Hi, Biren. As we have mentioned, we anticipate sharing data out on our three programs upcoming conferences, major conferences this year. So accrual is advancing. We're seeing some very good signals of activity as Geralt mentioned during the call and we'll be providing detailed updates at major conferences.

Speaker 1

And also for your benefit, this trial got initiated very, very recently. So we will have more meaningful accrual numbers for you, I'd say by October, November of this year.

Speaker 4

Great. Thank you.

Speaker 1

Any other questions?

Speaker 0

This concludes our question and answer session. I'd like to turn the conference back over to Doctor. Garo Armen for any closing remarks.

Speaker 1

Thank you very much, Andrea. I think this call will be broadcast on our website and via webcast. And please, if you have any questions subsequently, don't hesitate to contact us. We have a very active communications effort ongoing, as you can see, recently with the publication of our newsletter, which will be a regular publication that we publish every other Monday and are also presence in social media. One of the reasons that we've undertaken this bolstered effort of communications is because we get a lot of questions from investors and others about our vaccine programs, and the world still perceives us as an only vaccine company or vaccine only company.

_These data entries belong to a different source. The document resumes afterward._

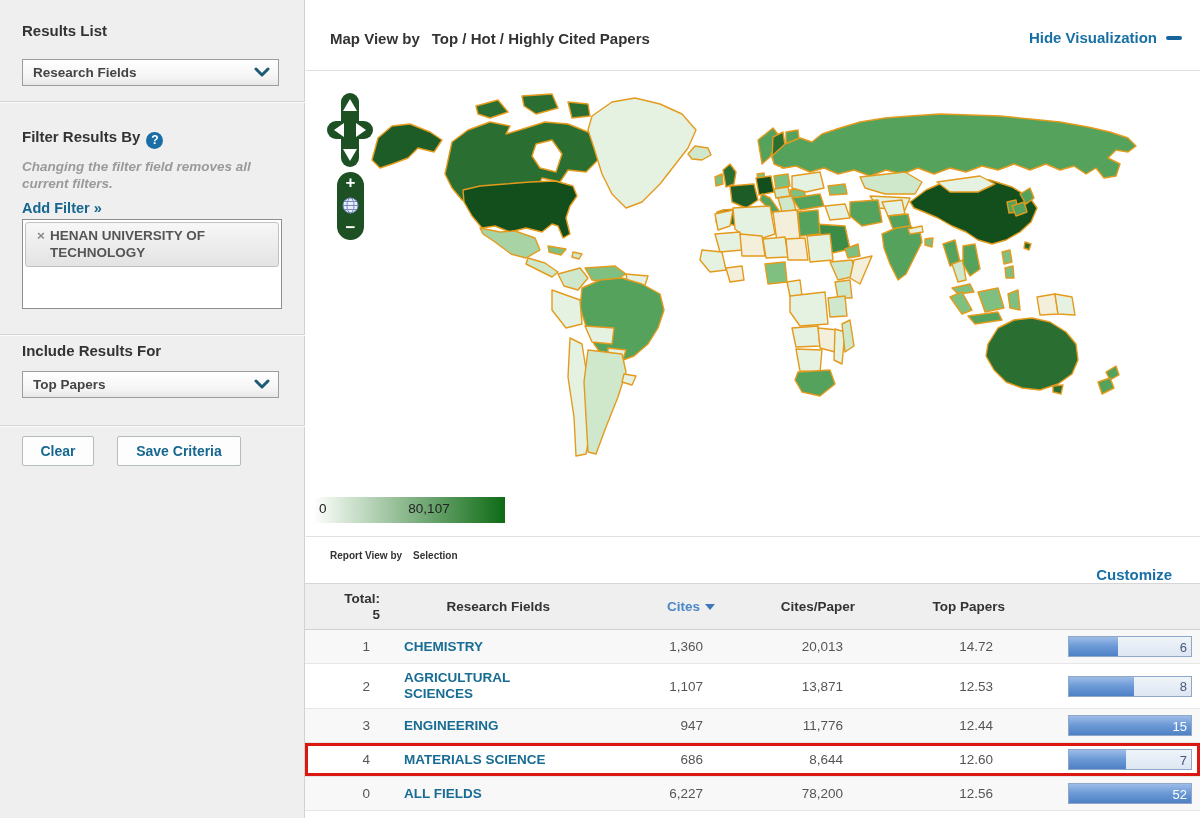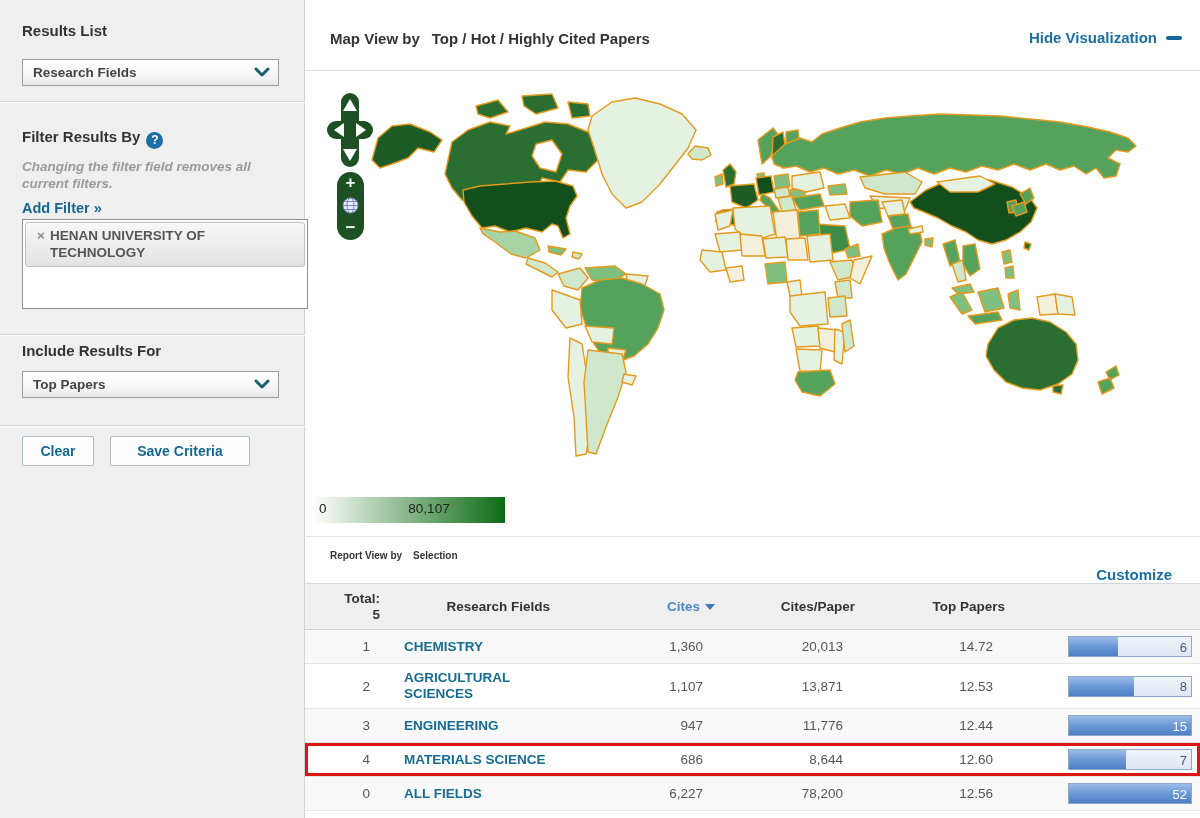--- a/index.html
+++ b/index.html
@@ -26,7 +26,7 @@
                 text-align:center; line-height:17px; vertical-align:-2px; margin-left:6px; cursor:pointer; }
   .add-filter { position:absolute; left:22px; font-size:14.5px; font-weight:bold;
                 color:#16678f; text-decoration:none; cursor:pointer;text-align:center; }
-  .filter-box { position:absolute; left:22px; top:219px; width:286px; height:90px;
+  .filter-box { position:absolute; left:22px; top:219px; width:260px; height:90px;
                 background:#fff; border:1px solid #8f8f8f; padding:2px; }
   .chip { background:linear-gradient(180deg,#f7f7f7,#e3e3e3); border:1px solid #c0c0c0;
           border-radius:3px; padding:4px 6px 5px 24px; text-indent:-13px;

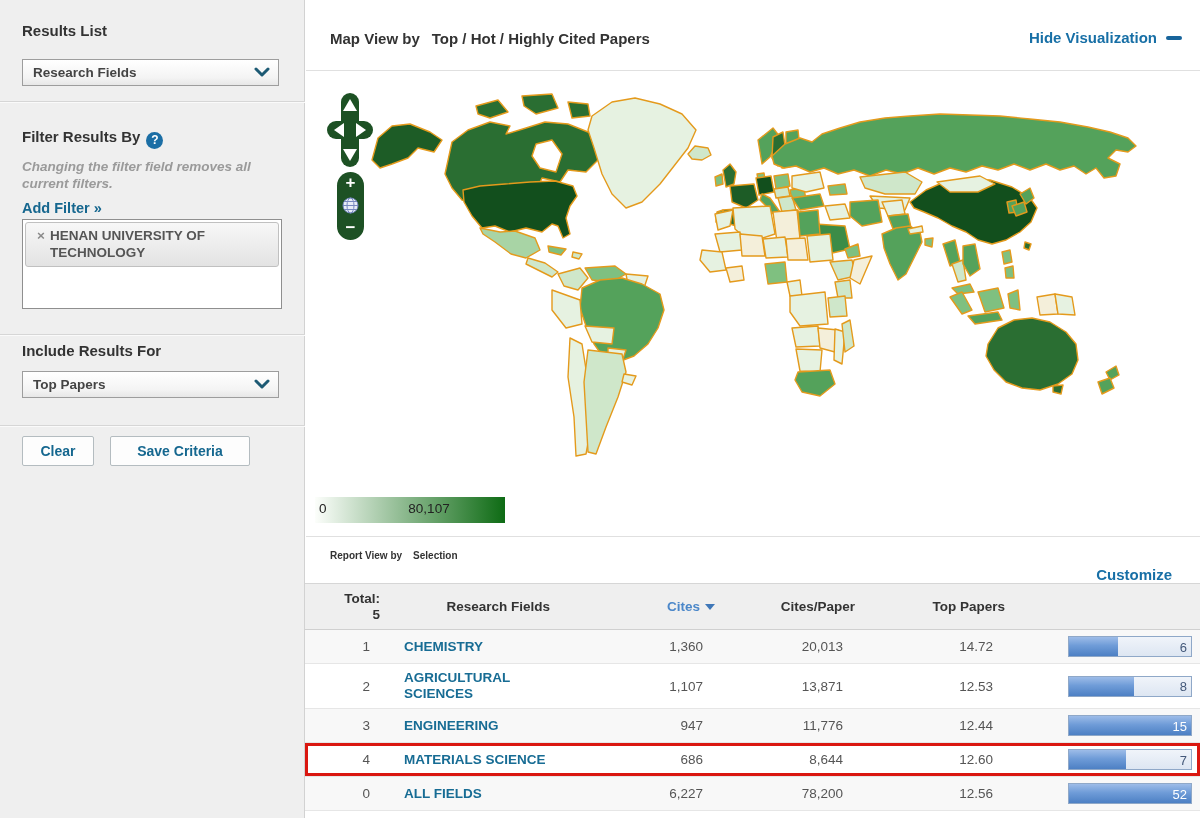--- a/index.html
+++ b/index.html
@@ -36,7 +36,7 @@
          border:1px solid #b4bcc0; border-radius:2px; font-family:inherit;
          font-size:14px; font-weight:bold; color:#15678f; cursor:pointer; }
   .btn-clear { left:22px; width:72px; }
-  .btn-save { left:110px; width:140px; }
+  .btn-save { left:117px; width:124px; }
 
   
   .main-title { position:absolute; top:30px; font-size:15px; font-weight:bold; color:#333; }

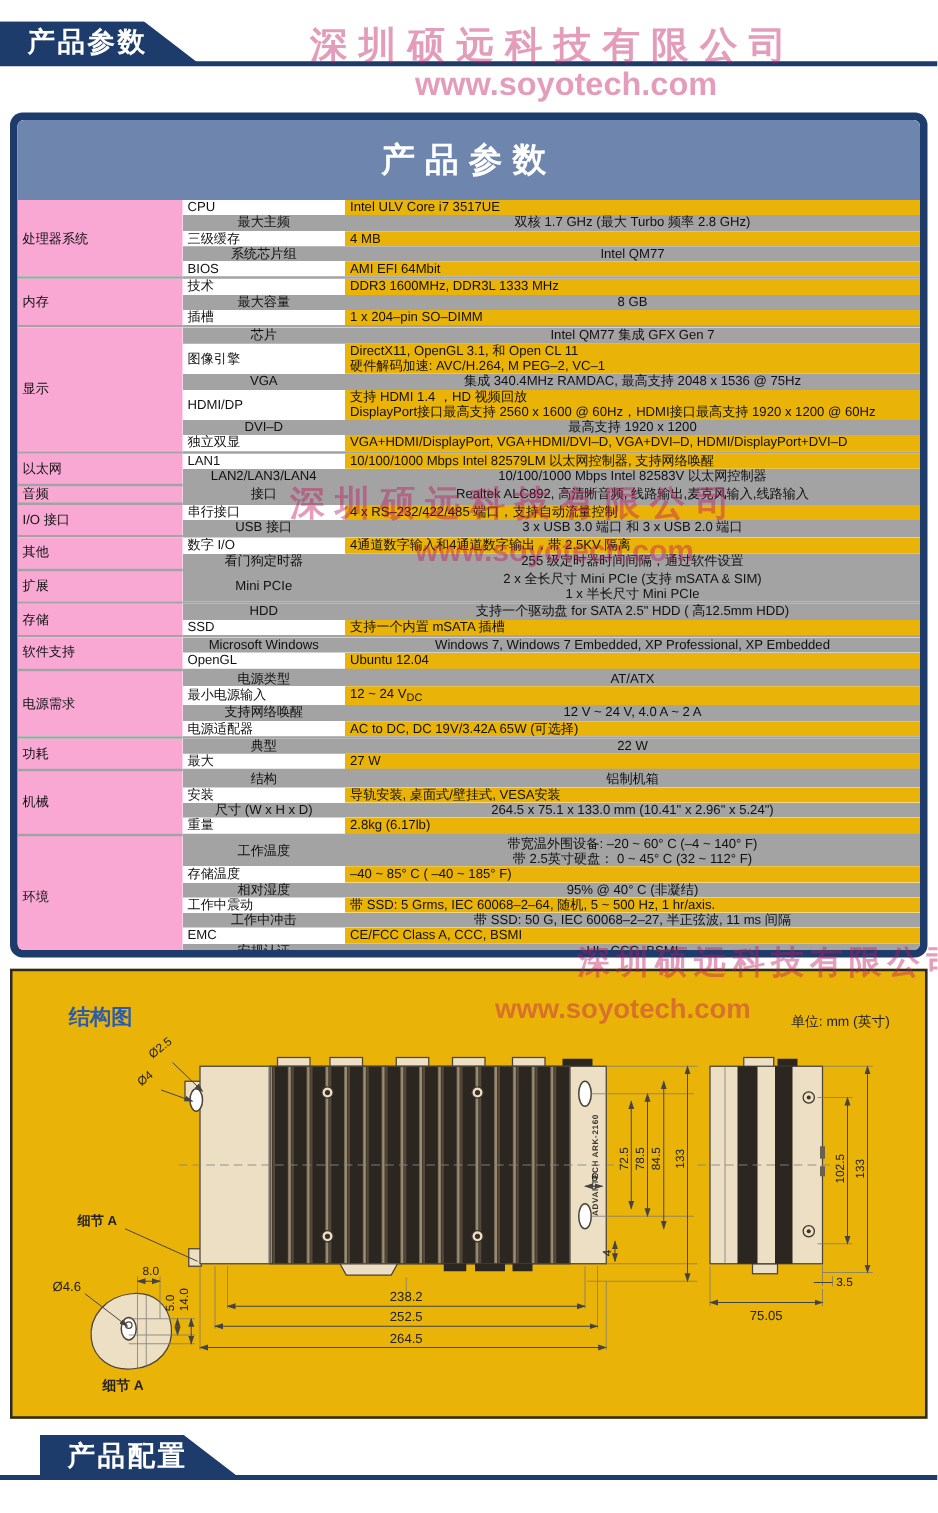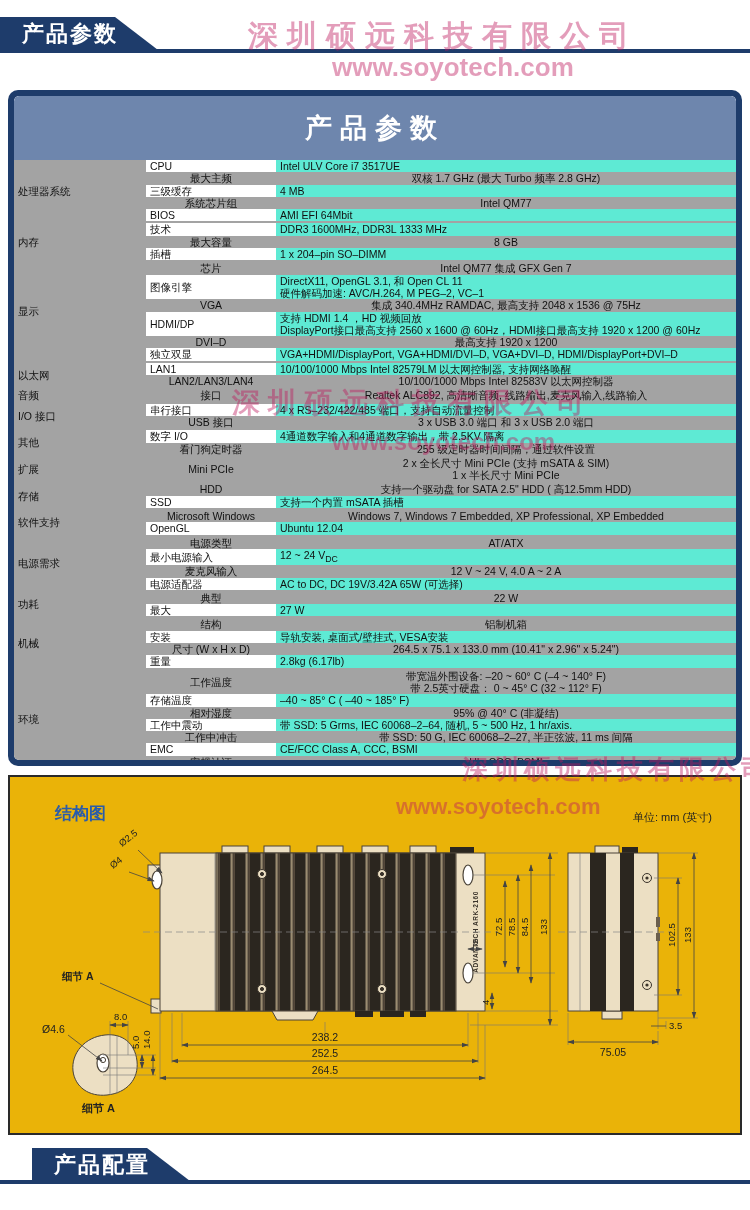--- a/index.html
+++ b/index.html
@@ -28,7 +28,7 @@
                 color:#111;overflow:hidden;}
   td.cat{width:124px;background:#a3a3a3;padding-left:9px;font-size:11px;}
   td.lbl{width:122px;background:#fff;}
-  td.val{background:#5eead4;white-space:pre-line;}
+  td.val{background:#eab308;white-space:pre-line;}
   td.g{background:#a3a3a3;text-align:center;}
   tr.sec-first td{border-top:2px solid #a3a3a3;}
   table.spec tr:first-child td{border-top:none;}

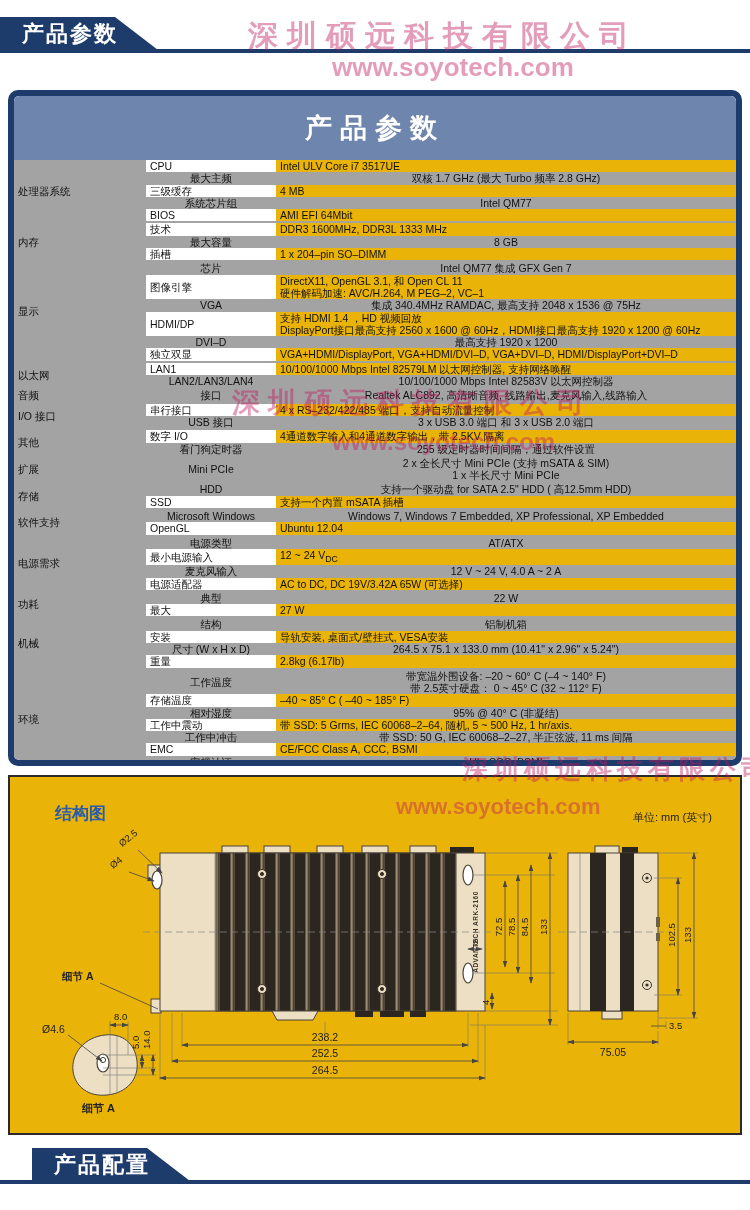--- a/index.html
+++ b/index.html
@@ -26,7 +26,7 @@
   table.spec{border-collapse:collapse;width:100%;table-layout:fixed;}
   table.spec td{font-size:10.5px;line-height:12.3px;padding:0 4px;vertical-align:middle;
                 color:#111;overflow:hidden;}
-  td.cat{width:124px;background:#a3a3a3;padding-left:9px;font-size:11px;}
+  td.cat{width:124px;background:#f9a8d4;padding-left:9px;font-size:11px;}
   td.lbl{width:122px;background:#fff;}
   td.val{background:#eab308;white-space:pre-line;}
   td.g{background:#a3a3a3;text-align:center;}

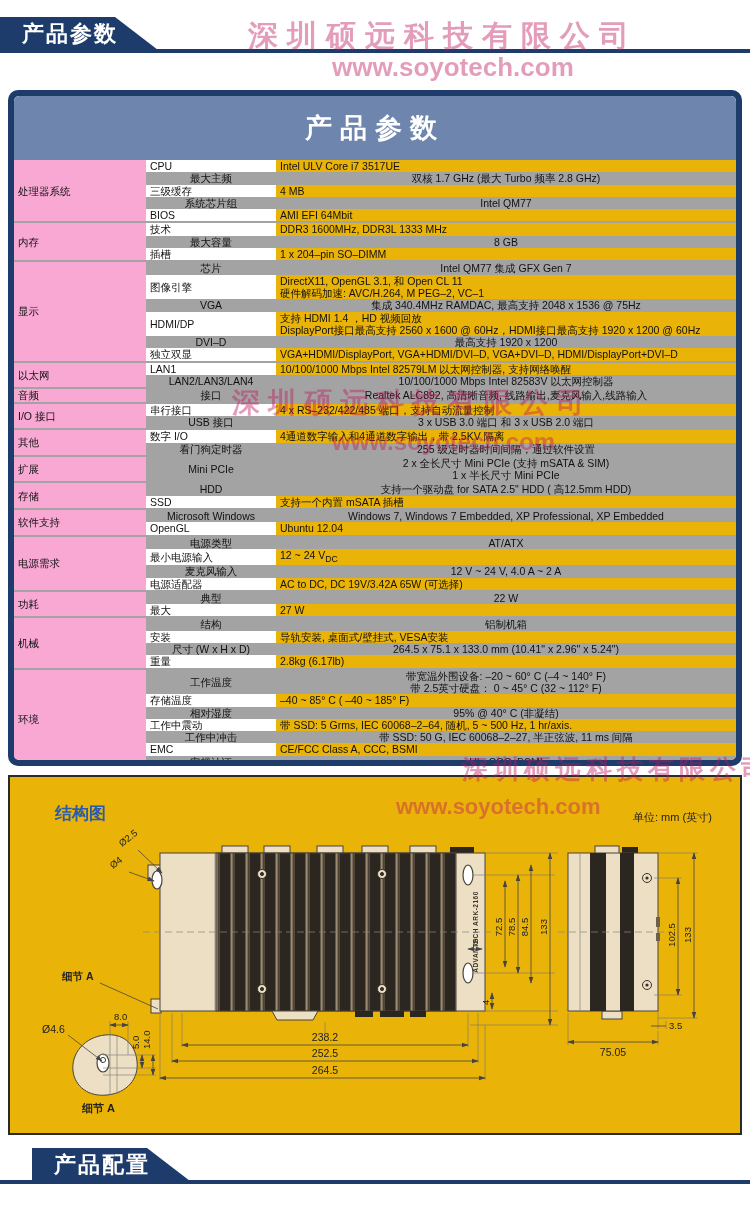--- a/index.html
+++ b/index.html
@@ -194,7 +194,7 @@
             <td class="val">12 ~ 24 V<sub>DC</sub></td>
           </tr>
           <tr>
-            <td class="lbl g">麦克风输入</td>
+            <td class="lbl g">支持网络唤醒</td>
             <td class="val g">12 V ~ 24 V, 4.0 A ~ 2 A</td>
           </tr>
           <tr>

And as I said earlier, those that have followed us have witnessed the fact that the company has transformed itself in the last four years to be a very certified immuno oncology player. And as such, we take the responsibility for educating investors going forward. And so we will have a much more aggressive stance to provide you with information that you need to understand our company better.

Speaker 0

The conference has now concluded. Thank you for attending today's presentation. You may now disconnect.